Достигнув южной оконечности Окинавы вскоре после полуночи, Добротворский осторожно обогнул остров с запада, начав осмотр рейда Наха еще в темноте. Маяк горел, но никаких огней в гавани видно не было. Как и в прошлый раз, спустили катер и осмотрели бухту с него, не обнаружив там никого. Фонарем сообщили об этом на крейсер и получили приказ опросить местных. Крейсер пока держался на чистой воде, чтобы иметь свободу маневра в случае появления опасности.
Из опроса местного населения выяснилось, что японцы у Окинавы после нашего ухода не показывались, сосредоточившись, вероятно, на охране своих коммуникаций. Соответственно, телеграф все так же лежит в руинах, а замок пустует. Как только это все выяснили достоверно, попытались передать новости светограммой на «Богатырь», но из-за утренней дымки сигнал ратьера, а потом и катерного прожектора с крейсера не увидели. Тогда передачу повторили с маяка, сразу получив распоряжение готовиться к приему новых шлюпок. Добротворский немедленно распорядился дать условное радио на «Орел» и, приняв квитанцию, начал подготовку стоянки к приему флота.
На горе недалеко от замка снова организовали сигнальный пост, снабдив его гелиографом, ракетами и фонарями. После того, как ветер разогнал дымку, видимость стала очень хорошей, что обеспечивало обзор более чем на двадцать пять миль вокруг. Никаких дымов или парусов поблизости видно не было. Попытались снова нанять грузчиков для предстоящей масштабной бункеровки в селении, но филиппинцев там уже не было, а аборигены на работу не соглашались. Даже отказались помочь с перевозкой некоторых грузов с крейсера на берег. Хотя никаких враждебных действий не предпринимали. В конце концов, Добротворскому пришлось довольствоваться их лояльностью. В принципе, и этого было уже немало.

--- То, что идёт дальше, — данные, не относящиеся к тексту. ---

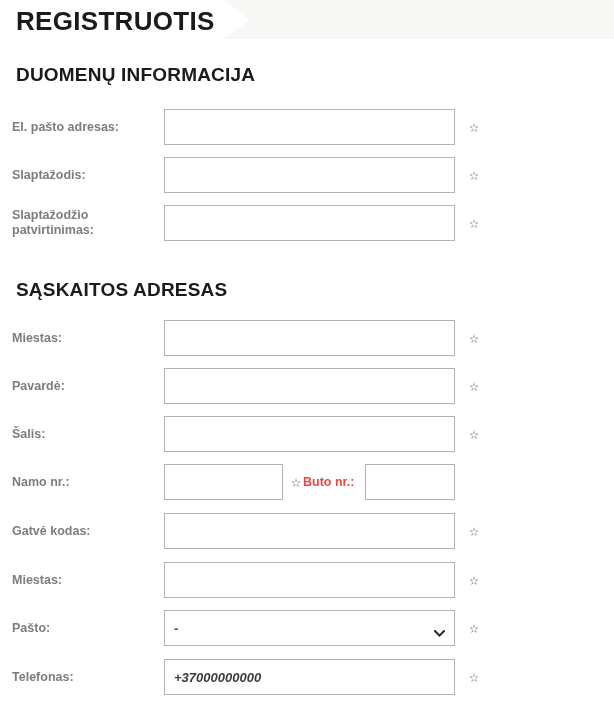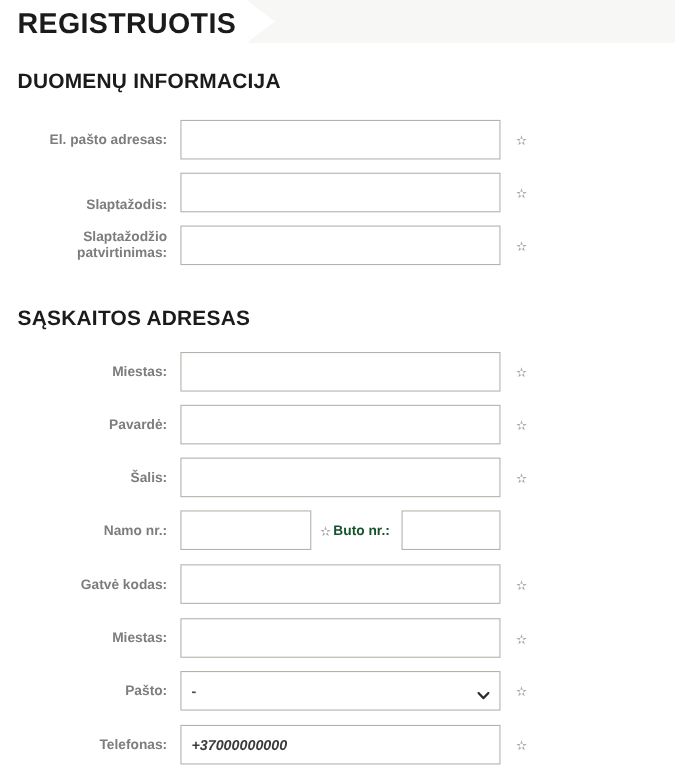"El. pašto adresas:" .f-label { text-align: right -> left }
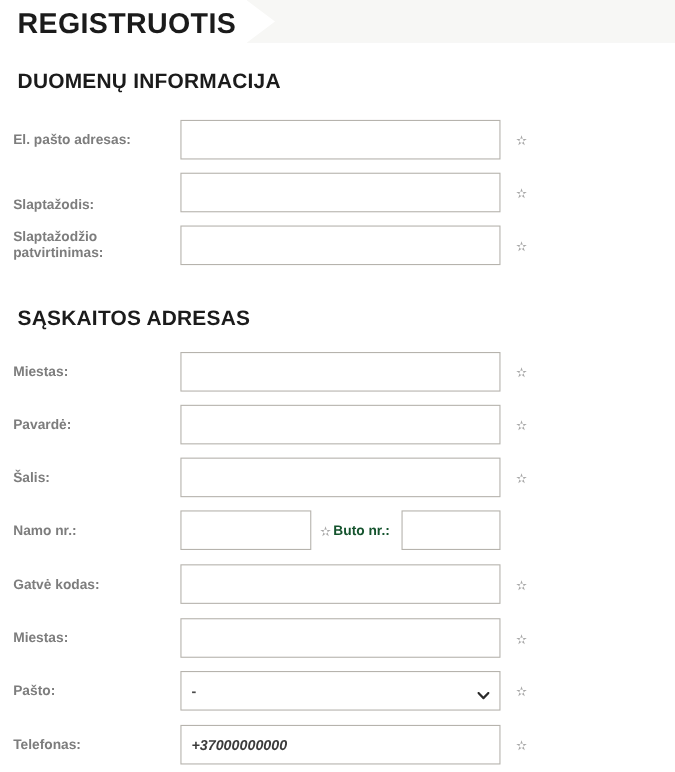"Slaptažodis:" div.f-label { top: 22px -> 11px }
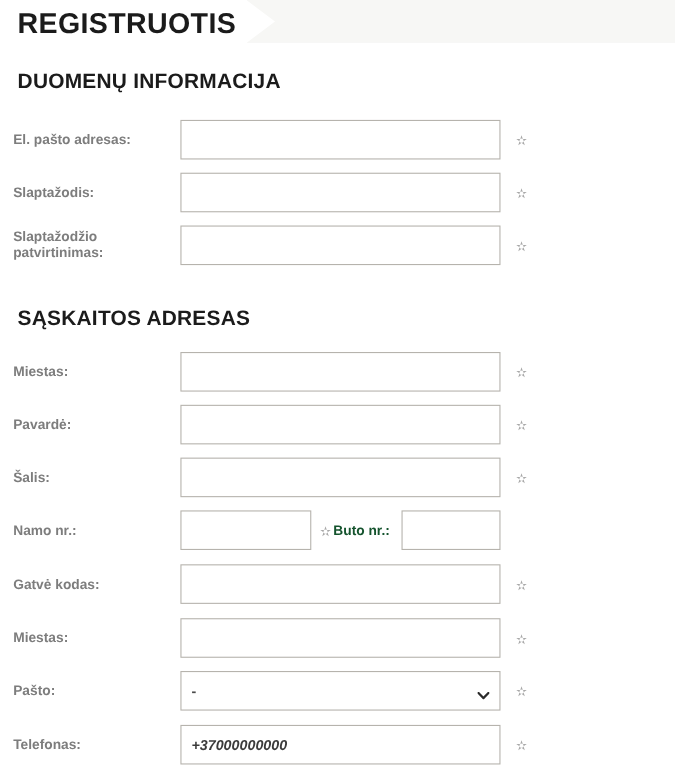"Buto nr.:" .inline-label { color: #14532d -> #ef4444 }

К вечеру 13 июля корабли Рожественского вошли на рейд Наха. Силами экипажа «Богатыря» к этому времени на пляже разбили временный лагерь с палатками, охраной и кухней, куда начали свозить всех, свободных от вахты. А на кораблях на ночь все работы прекратили. За двое прошедших суток успели более-менее перебрать машины и котлы, вспомогательные механизмы, паропроводы и запорную арматуру. Так что в случае необходимости все могли дать ход не менее двенадцати узлов.
Чтобы быстрее восполнить запасы, бункеровка началась, едва обосновались в гавани. При этом грузили только пришвартованные к бортам пароходов корабли. Прибывшие с угольщиками малайцы-грузчики под присмотром вахтенных офицеров и минимально необходимых, сменяемых каждые четыре часа, бригад из экипажей сновали тут и там. Всем остальным приказали «ОТДЫХАТЬ!».
Местных привлечь к погрузке так и не удалось, даже обещанием оставить им в качестве вознаграждения несколько трофейных ботов и баркасов. Со слов старосты, опасались репрессий после ухода русских. Явно кто-то провел «разъяснительную работу». Даже рыбу соглашались продавать только из свежего улова и только у дальних островов, чтобы не было видно с берега. Видимо, в селении имелись японские агенты. Прямо об этом не говорил никто, но по некоторым полунамекам было понятно.
Несмотря на несколько напряженную атмосферу, палаточный лагерь на берегу быстро заполнили русские моряки и офицеры, получившие приказом командующего двое суток на отдых. Это было совершенно неожиданно для всех. Получить среди войны два дня на курорте! Правда, абсолютно забыть о службе возможности все же не было. Те, кто оставался на кораблях, сменялись вахтами, так же как и вооруженная охрана лагеря, усиливавшаяся в ночное время. И все же это был курорт!
Боевое дежурство вокруг рейда посменно несли эсминцы и наблюдатели на прибрежных высоких горах. На остальных кораблях пары не разводили, поддерживая в рабочем состоянии только пародинамо и станции беспроволочного телеграфа. Находясь менее чем в пятистах милях от Цусимы, на принадлежащих Японской империи землях, российский Тихоокеанский флот чувствовал себя в относительной безопасности.
Два месяца, прошедшие после Цусимского сражения, за которые была проведена большая аналитическая работа по обобщению боевого опыта, а также наработки, полученные от экипажей интернированных «Дианы», «Аскольда» и «Цесаревича», позволили достаточно хорошо изучить тактические и технические возможности японского флота, и миф о его непобедимости и вездесущности полностью улетучился.
Отпечатанные во Владивостоке в большой спешке брошюры, с разбором всех боевых эпизодов, разошлись среди офицеров молниеносно и были зачитаны до дыр. Теперь все знали, что японца бить можно, и не раз видели, как это бывает, так что излишней подозрительностью никто уже не страдал, что позволяло полноценно отдыхать, когда это позволяла обстановка.